Tell him/her that only an inch of ease or trim on the jib sheet makes a huge difference to the shape of the sail, especially in light wind. I usually say: “Take a visual reference both on the splash rail and on the spreader, which you can see through the window on the mainsail.”
In puffy wind, explain that the vang is also very important for boat speed, so it is fundamental not to be late in trimming or easing during a puff or a lull.
Communication during the race helps the crew and the skipper to be focused on the speed, tactics and to stay calm. With new crews, I constantly speak: “Trim an inch, hike more, vang on … vang off, go in, ease the jib”. Once the crew learns the dynamics of the boat he/she will do those things independently.
For the mark roundings, remember to steer by weight. It is also useful to talk through the sequences of the list before mark roundings.
The level of delegation
I change the way I sail depending on who I have as crew and the level of skill. If the crew has a lot of experience it’s usually specialized, and then he/she can contribute to your success in that area. This year I sailed with the crew-sailmakers, who constantly and perfectly trimmed the sails; with crew-tacticians, in which case I focused on sailing the boat fast and they told me where to start, where to go, when tack and jibe; and also with crews who shared every decision around the course. It is important, useful and exciting to race with people who will help you learn different aspects of sailboat racing than you might normally focus on yourself.
What should not be forgotten, though, in any case, is that there must be a level of delegation (however small). Even the inexperienced crew must be empowered. For example, in light air, a beginner may provide information about where he or she sees more wind, about the heading of the other boats, and any upcoming crossings with other boats, especially close to the marks.

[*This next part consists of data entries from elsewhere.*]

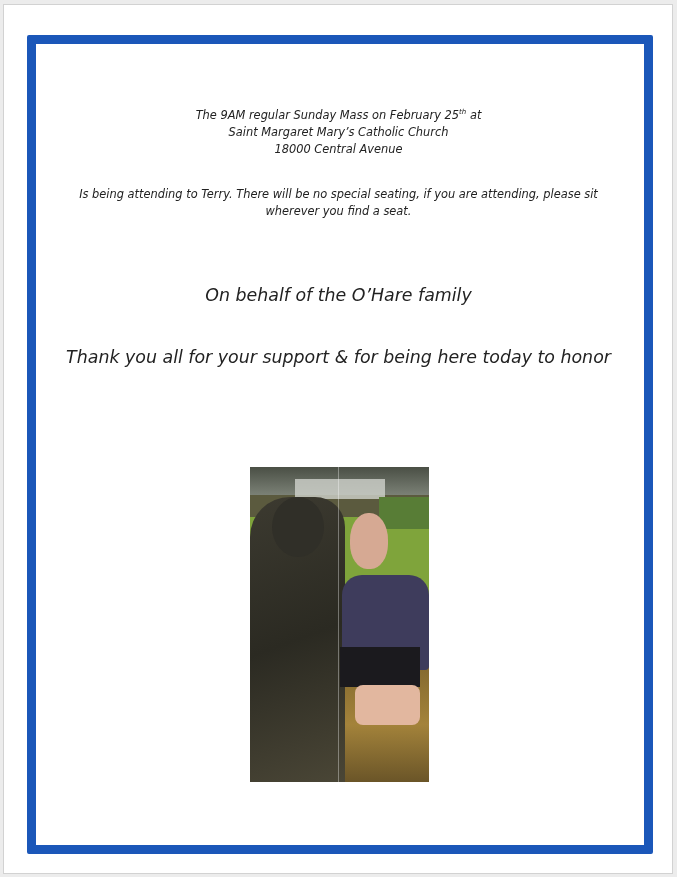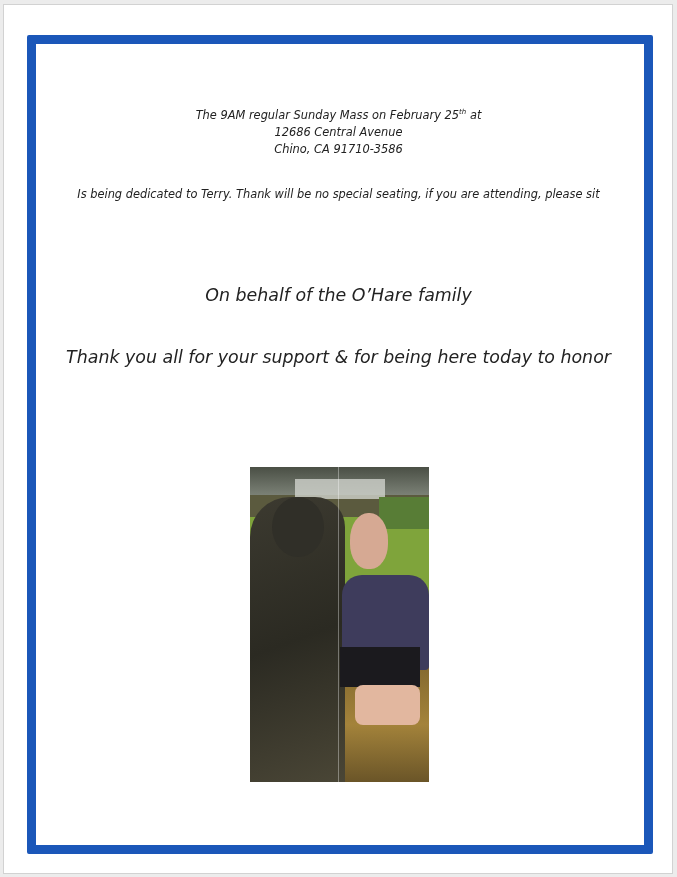--- a/index.html
+++ b/index.html
@@ -67,6 +67,7 @@
 
 <div class="text small block1">
   <div><span>The 9AM regular Sunday Mass on February 25</span><sup style="font-size:7px;">th</sup><span> at</span></div>
+  <div>Saint Margaret Mary’s Catholic Church</div>
   <div>12686 Central Avenue</div>
   <div>Chino, CA 91710-3586</div>
 </div>

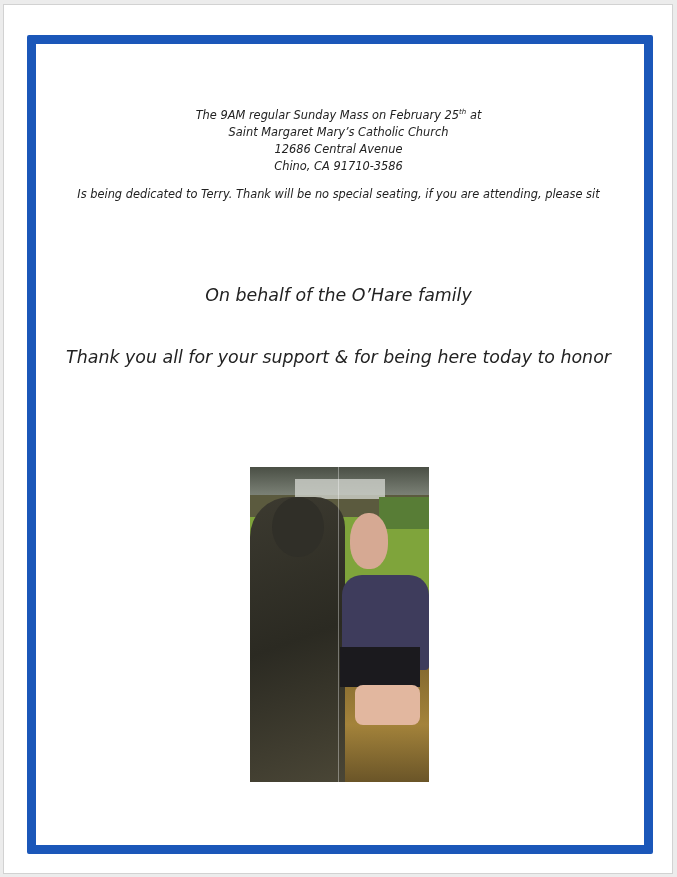--- a/index.html
+++ b/index.html
@@ -68,7 +68,7 @@
 <div class="text small block1">
   <div><span>The 9AM regular Sunday Mass on February 25</span><sup style="font-size:7px;">th</sup><span> at</span></div>
   <div>Saint Margaret Mary’s Catholic Church</div>
-  <div>12686 Central Avenue</div>
+  <div>18000 Central Avenue</div>
   <div>Chino, CA 91710-3586</div>
 </div>
 

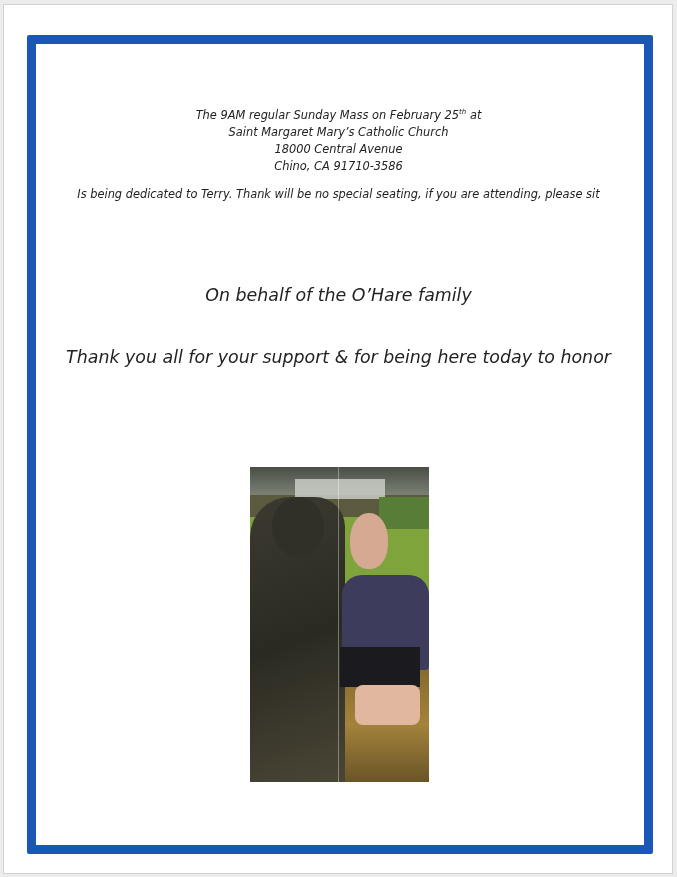--- a/index.html
+++ b/index.html
@@ -69,7 +69,6 @@
   <div><span>The 9AM regular Sunday Mass on February 25</span><sup style="font-size:7px;">th</sup><span> at</span></div>
   <div>Saint Margaret Mary’s Catholic Church</div>
   <div>18000 Central Avenue</div>
-  <div>Chino, CA 91710-3586</div>
 </div>
 
 <div class="text small block2">

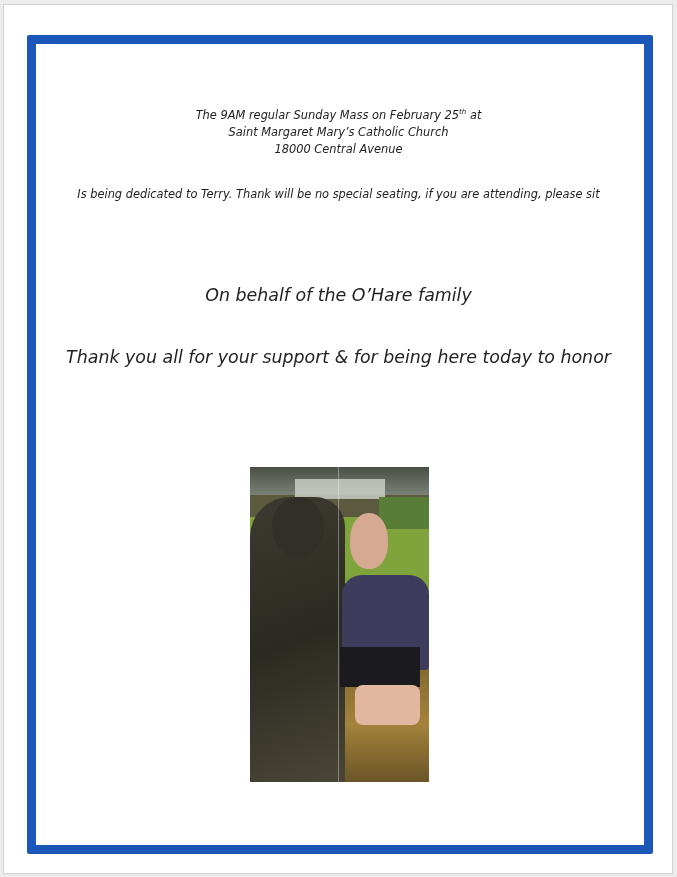--- a/index.html
+++ b/index.html
@@ -72,7 +72,7 @@
 </div>
 
 <div class="text small block2">
-  <div>Is being dedicated to Terry. Thank will be no special seating, if you are attending, please sit</div>
+  <div>Is being attending to Terry. There will be no special seating, if you are attending, please sit</div>
 </div>
 
 <div class="text large block3">On behalf of the O’Hare family</div>

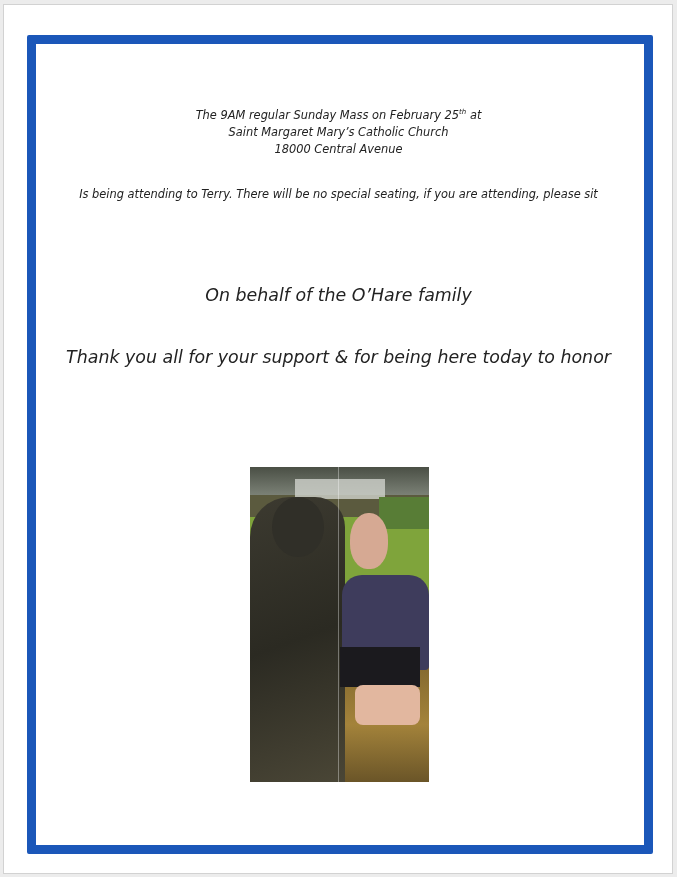--- a/index.html
+++ b/index.html
@@ -73,6 +73,7 @@
 
 <div class="text small block2">
   <div>Is being attending to Terry. There will be no special seating, if you are attending, please sit</div>
+  <div>wherever you find a seat.</div>
 </div>
 
 <div class="text large block3">On behalf of the O’Hare family</div>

What if the crew makes a mistake? (The classic example is when the pole launcher line is tangled and the crew cannot trim the jib sheet at the bottom mark.)
First, do not get angry. It is easier to say than to do, and you may have helped cause the problem (if only through a lack of preparation/instruction). Second, minimize the loss, solving the problem as quickly as possible. While your crew tries to untie the knot hike as hard as you can, trim the main, and sail the boat as best you can. Third, try to prevent recurrence of the problem: often the error depends on the skipper who did not follow the timing of the crew or simply did not check that all the lines were clear. Fourth, consider adjusting your mark rounding tactics to fit the experience of your team; it makes no sense to try to get a last minute inside overlap at the leeward mark if the crew is not going to get the pole down in time. Minimizing boathandling errors requires giving enough time to the crew.
Temperament: some crew (and some skippers) have to be motivated; others have to be calmed down. Everyone on the boat has to be a psychologist of the other. You have to understand each other. It isn’t a coincidence that my best crews are also my best friends.
One last tip: avoid focusing too much on what your crew is doing. You have to look at what happens in front of you, but do not forget to do your own job well. Think about what you are doing and try to do your best, without letting a new crew be too much of a distraction.
I want to thank my crews in 2014 : Giovanni Stella, Alan Capellin, Giovanna Gangitano, Alberto Cassandro, Kathleen Tocke, Marinella Gorgatto, Stefano Selleri, Alberto de Paoli, Eleonora Zuzic, Tullio Nutta, Julia Melton, Jane Alquati, Michele Meotto, Alizee Del Gizzo, Arianna Buzzetti.
The crew is a friend with whom to share an adventure, a trip, a regatta. Our finish position depends on so many variables, some outside our own control … What matters is that we did our best and we had fun. And also I have learned so much from all of you.